[Task to carry out]
Would you repeat the entries beneath, with nothing changed?
━━ Supplied material ━━
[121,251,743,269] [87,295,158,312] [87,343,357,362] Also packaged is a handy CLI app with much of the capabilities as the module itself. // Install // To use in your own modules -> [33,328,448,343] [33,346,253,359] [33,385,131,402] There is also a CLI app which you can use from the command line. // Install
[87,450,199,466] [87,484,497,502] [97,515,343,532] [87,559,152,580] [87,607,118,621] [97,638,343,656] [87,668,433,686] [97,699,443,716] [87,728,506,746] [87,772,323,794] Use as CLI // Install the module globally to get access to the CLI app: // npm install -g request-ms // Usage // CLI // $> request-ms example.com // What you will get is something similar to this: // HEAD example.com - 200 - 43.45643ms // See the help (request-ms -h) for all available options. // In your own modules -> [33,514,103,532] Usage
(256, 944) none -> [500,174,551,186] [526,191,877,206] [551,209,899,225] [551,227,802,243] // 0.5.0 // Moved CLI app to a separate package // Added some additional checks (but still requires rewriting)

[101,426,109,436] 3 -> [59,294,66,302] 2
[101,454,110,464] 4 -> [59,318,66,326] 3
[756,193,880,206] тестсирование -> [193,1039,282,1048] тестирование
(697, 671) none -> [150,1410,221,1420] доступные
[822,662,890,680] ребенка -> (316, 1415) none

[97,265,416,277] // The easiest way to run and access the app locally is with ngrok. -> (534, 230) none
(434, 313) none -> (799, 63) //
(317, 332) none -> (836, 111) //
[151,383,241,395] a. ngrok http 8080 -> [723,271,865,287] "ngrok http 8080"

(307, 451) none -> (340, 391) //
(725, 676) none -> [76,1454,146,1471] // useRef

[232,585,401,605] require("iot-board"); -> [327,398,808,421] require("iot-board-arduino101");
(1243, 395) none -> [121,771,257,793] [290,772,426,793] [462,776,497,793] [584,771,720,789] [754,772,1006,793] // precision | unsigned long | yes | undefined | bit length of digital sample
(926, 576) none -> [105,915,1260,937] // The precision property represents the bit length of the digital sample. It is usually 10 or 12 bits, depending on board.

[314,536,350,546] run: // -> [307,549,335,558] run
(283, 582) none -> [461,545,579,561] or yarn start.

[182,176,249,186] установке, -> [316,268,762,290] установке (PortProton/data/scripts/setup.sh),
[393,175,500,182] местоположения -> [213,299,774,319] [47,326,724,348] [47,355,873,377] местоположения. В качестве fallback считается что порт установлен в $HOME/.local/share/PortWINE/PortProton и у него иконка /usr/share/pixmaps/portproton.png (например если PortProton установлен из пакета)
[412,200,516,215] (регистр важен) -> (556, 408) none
━━━
[Result of the task]
[121,251,743,269] [87,295,158,312] [87,343,357,362] Also packaged is a handy CLI app with much of the capabilities as the module itself. // Install // To use in your own modules -> [33,328,448,343] [33,346,253,359] [33,385,131,402] There is also a CLI app which you can use from the command line. // Install
[87,450,199,466] [87,484,497,502] [97,515,343,532] [87,559,152,580] [87,607,118,621] [97,638,343,656] [87,668,433,686] [97,699,443,716] [87,728,506,746] [87,772,323,794] Use as CLI // Install the module globally to get access to the CLI app: // npm install -g request-ms // Usage // CLI // $> request-ms example.com // What you will get is something similar to this: // HEAD example.com - 200 - 43.45643ms // See the help (request-ms -h) for all available options. // In your own modules -> [33,514,103,532] Usage
(256, 944) none -> [500,174,551,186] [526,191,877,206] [551,209,899,225] [551,227,802,243] // 0.5.0 // Moved CLI app to a separate package // Added some additional checks (but still requires rewriting)

[101,426,109,436] 3 -> [59,294,66,302] 2
[101,454,110,464] 4 -> [59,318,66,326] 3
[756,193,880,206] тестсирование -> [193,1039,282,1048] тестирование
(697, 671) none -> [150,1410,221,1420] доступные
[822,662,890,680] ребенка -> (316, 1415) none

[97,265,416,277] // The easiest way to run and access the app locally is with ngrok. -> (534, 230) none
(434, 313) none -> (799, 63) //
(317, 332) none -> (836, 111) //
[151,383,241,395] a. ngrok http 8080 -> [723,271,865,287] "ngrok http 8080"

(307, 451) none -> (340, 391) //
(725, 676) none -> [76,1454,146,1471] // useRef

[232,585,401,605] require("iot-board"); -> [327,398,808,421] require("iot-board-arduino101");
(1243, 395) none -> [121,771,257,793] [290,772,426,793] [462,776,497,793] [584,771,720,789] [754,772,1006,793] // precision | unsigned long | yes | undefined | bit length of digital sample
(926, 576) none -> [105,915,1260,937] // The precision property represents the bit length of the digital sample. It is usually 10 or 12 bits, depending on board.

[314,536,350,546] run: // -> [307,549,335,558] run
(283, 582) none -> [461,545,579,561] or yarn start.

[182,176,249,186] установке, -> [316,268,762,290] установке (PortProton/data/scripts/setup.sh),
[393,175,500,182] местоположения -> [213,299,774,319] [47,326,724,348] [47,355,873,377] местоположения. В качестве fallback считается что порт установлен в $HOME/.local/share/PortWINE/PortProton и у него иконка /usr/share/pixmaps/portproton.png (например если PortProton установлен из пакета)
[412,200,516,215] (регистр важен) -> (556, 408) none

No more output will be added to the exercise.